Experience Fragments
Experience Fragments (XFs) are reusable, self-contained content experiences that can be delivered across multiple channels -- web pages, email campaigns, social media, and Adobe Target personalisation offers. Unlike Content Fragments (which store structured data), XFs contain fully rendered content including layout, components, and styling.
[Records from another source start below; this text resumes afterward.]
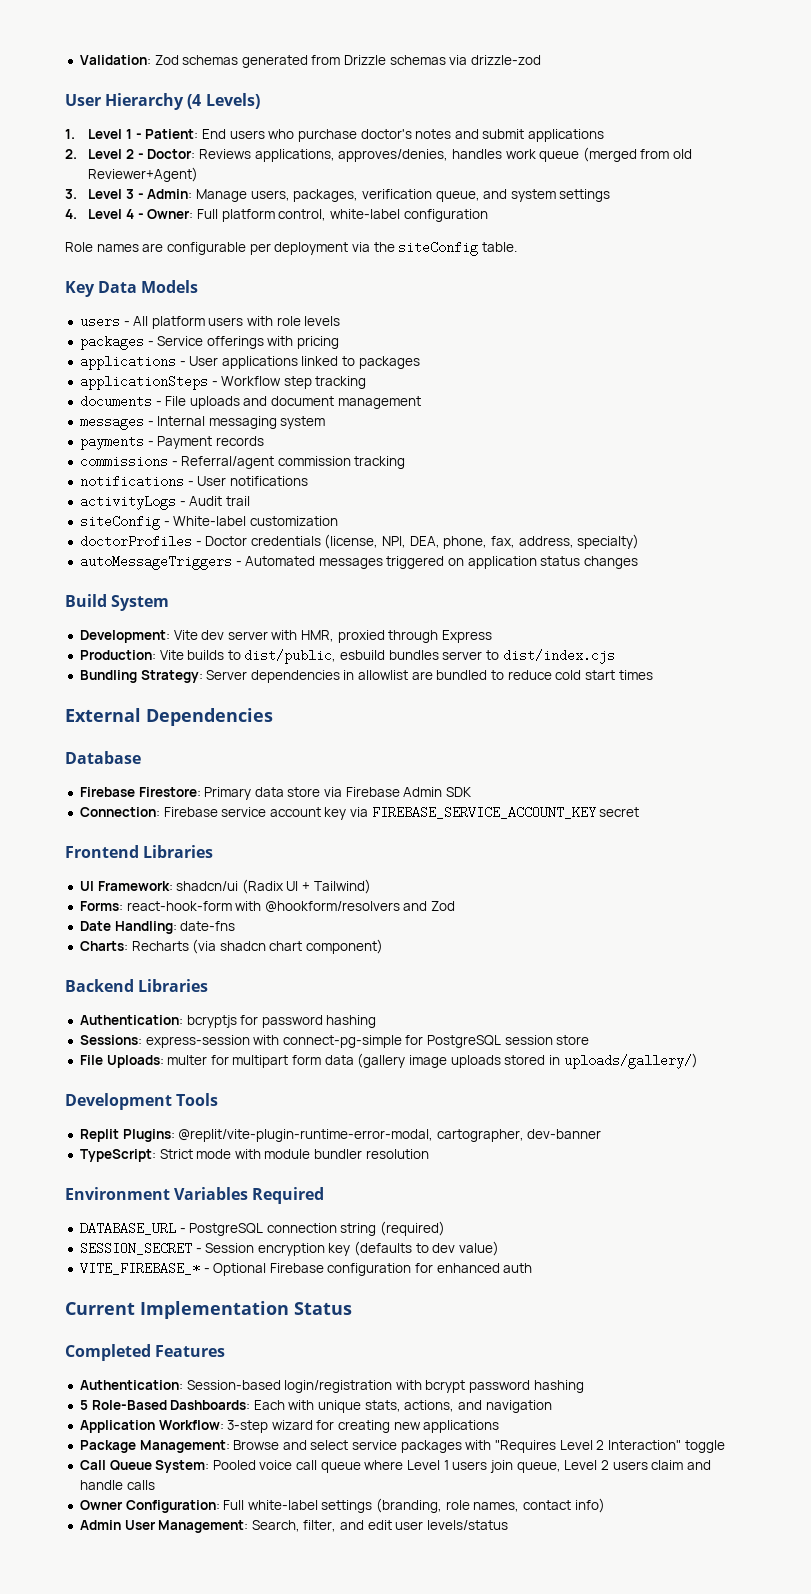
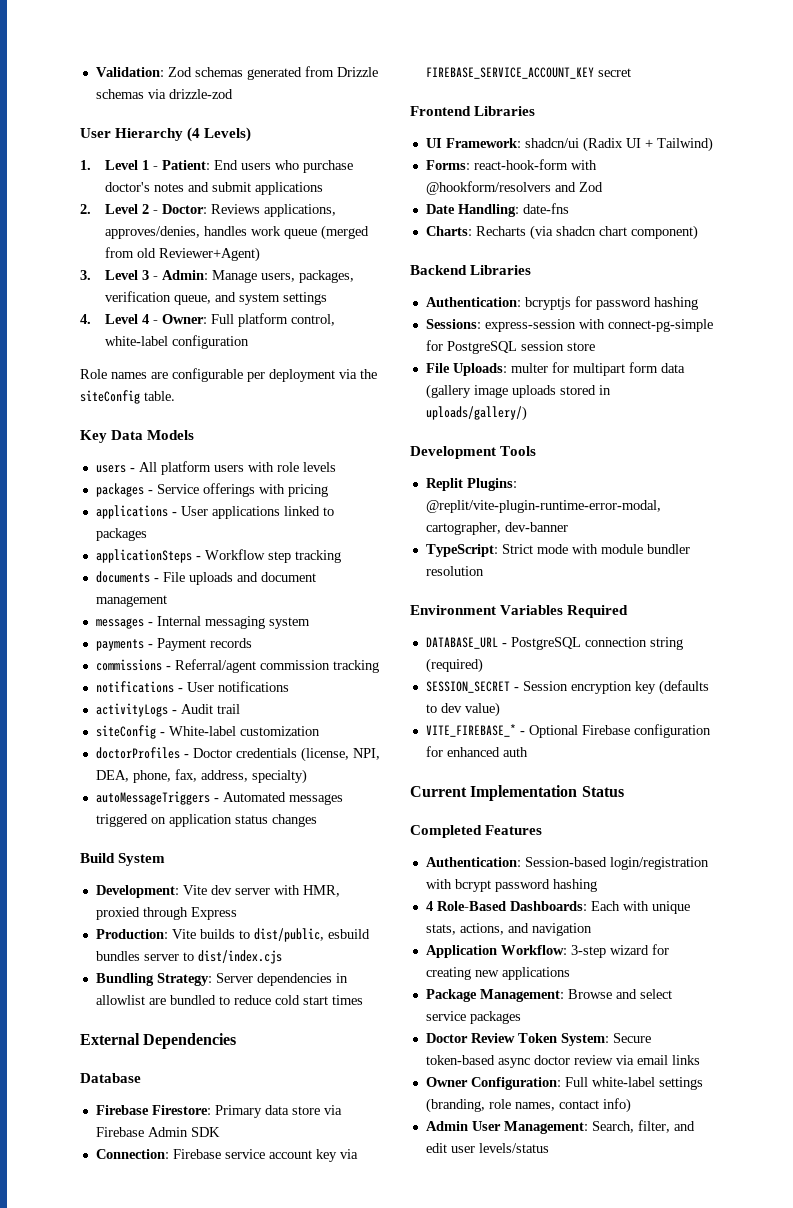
- 5 Role-Based Dashboards: Each with unique stats, actions, and navigation
+ 4 Role-Based Dashboards: Each with unique stats, actions, and navigation
- Package Management: Browse and select service packages with "Requires Level 2 Interaction" toggle
- Call Queue System: Pooled voice call queue where Level 1 users join queue, Level 2 users claim and handle calls
+ Package Management: Browse and select service packages
+ Doctor Review Token System: Secure token-based async doctor review via email links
Experience Fragments vs Content Fragments
| Aspect | Experience Fragment (XF) | Content Fragment (CF) |
|---|---|---|
| What it stores | Rendered content (components + layout) | Structured data (fields) |
| Authoring | Visual editor (like a page) | Form-based editor (model fields) |
| Rendering | Has its own HTML rendering | No rendering -- data only |
| Variations | Web, email, social, plain text | Named content variations |
| Personalisation | Adobe Target integration | Not directly (via GraphQL) |
| Headless | JSON export (limited) | GraphQL, Assets HTTP API |
| Use case | Reusable page sections (headers, promos, CTAs) | Structured content (articles, products, FAQ) |
| Storage | /content/experience-fragments/ | /content/dam/ |
Rule of thumb: Use CFs for data, use XFs for experiences.
XF Structure
Anatomy of an Experience Fragment
/content/experience-fragments/mysite/en/
├── site-header/ ← XF folder
│ ├── jcr:content
│ │ └── cq:xfVariantType = "web"
│ ├── master/ ← "Master" variation
│ │ └── jcr:content
│ │ ├── root/
│ │ │ ├── responsivegrid/
│ │ │ │ ├── logo
│ │ │ │ ├── navigation
│ │ │ │ └── search
│ │ │ └── ...
│ │ └── sling:resourceType = "cq/experience-fragments/components/xfpage"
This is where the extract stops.